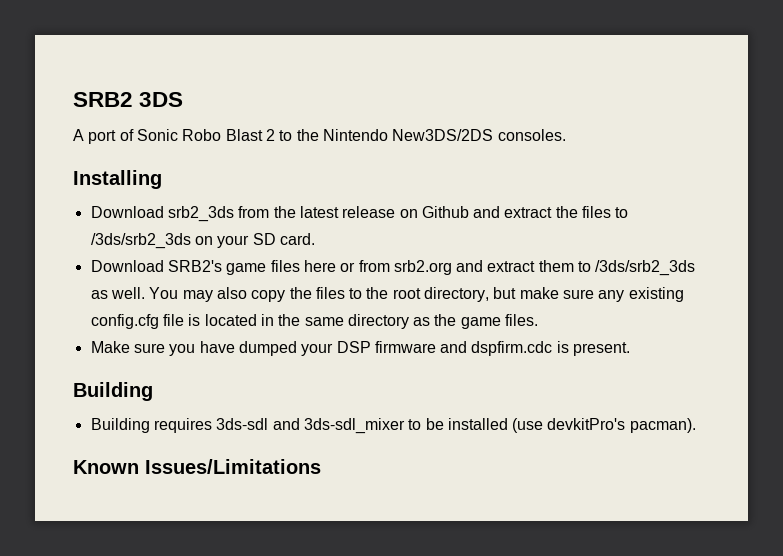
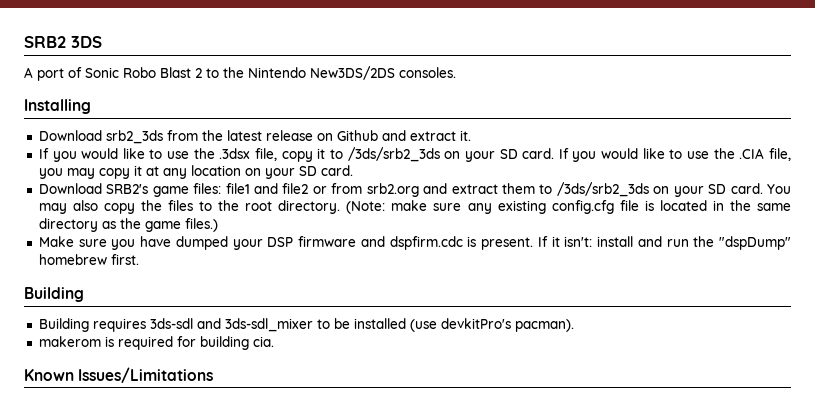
[555,206,629,218] [90,233,315,249] the files to /3ds/srb2_3ds on your SD card. -> [459,130,471,141] [38,147,791,162] [38,165,353,179] it. // If you would like to use the .3dsx file, copy it to /3ds/srb2_3ds on your SD card. If you would like to use the .CIA file, you may copy it at any location on your SD card.
[270,260,336,272] files here -> [193,183,309,194] files: file1 and file2
[90,287,145,299] as well. -> [653,183,763,197] on your SD card.
[424,287,517,302] directory, but -> [278,200,386,214] directory. (Note:
[505,314,539,326] files. -> [184,218,218,232] files.)
(631, 349) none -> [537,236,791,250] [38,254,139,265] If it isn't: install and run the "dspDump" homebrew first.
(696, 425) none -> [38,336,274,350] // makerom is required for building cia.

■ ■ ■ ■ ■

**WHAT THE EXERCISE ASKS:**
What lines in the material mention "none"? Copy every one of them.

**EXPECTED ANSWER:**
(631, 349) none -> [537,236,791,250] [38,254,139,265] If it isn't: install and run the "dspDump" homebrew first.
(696, 425) none -> [38,336,274,350] // makerom is required for building cia.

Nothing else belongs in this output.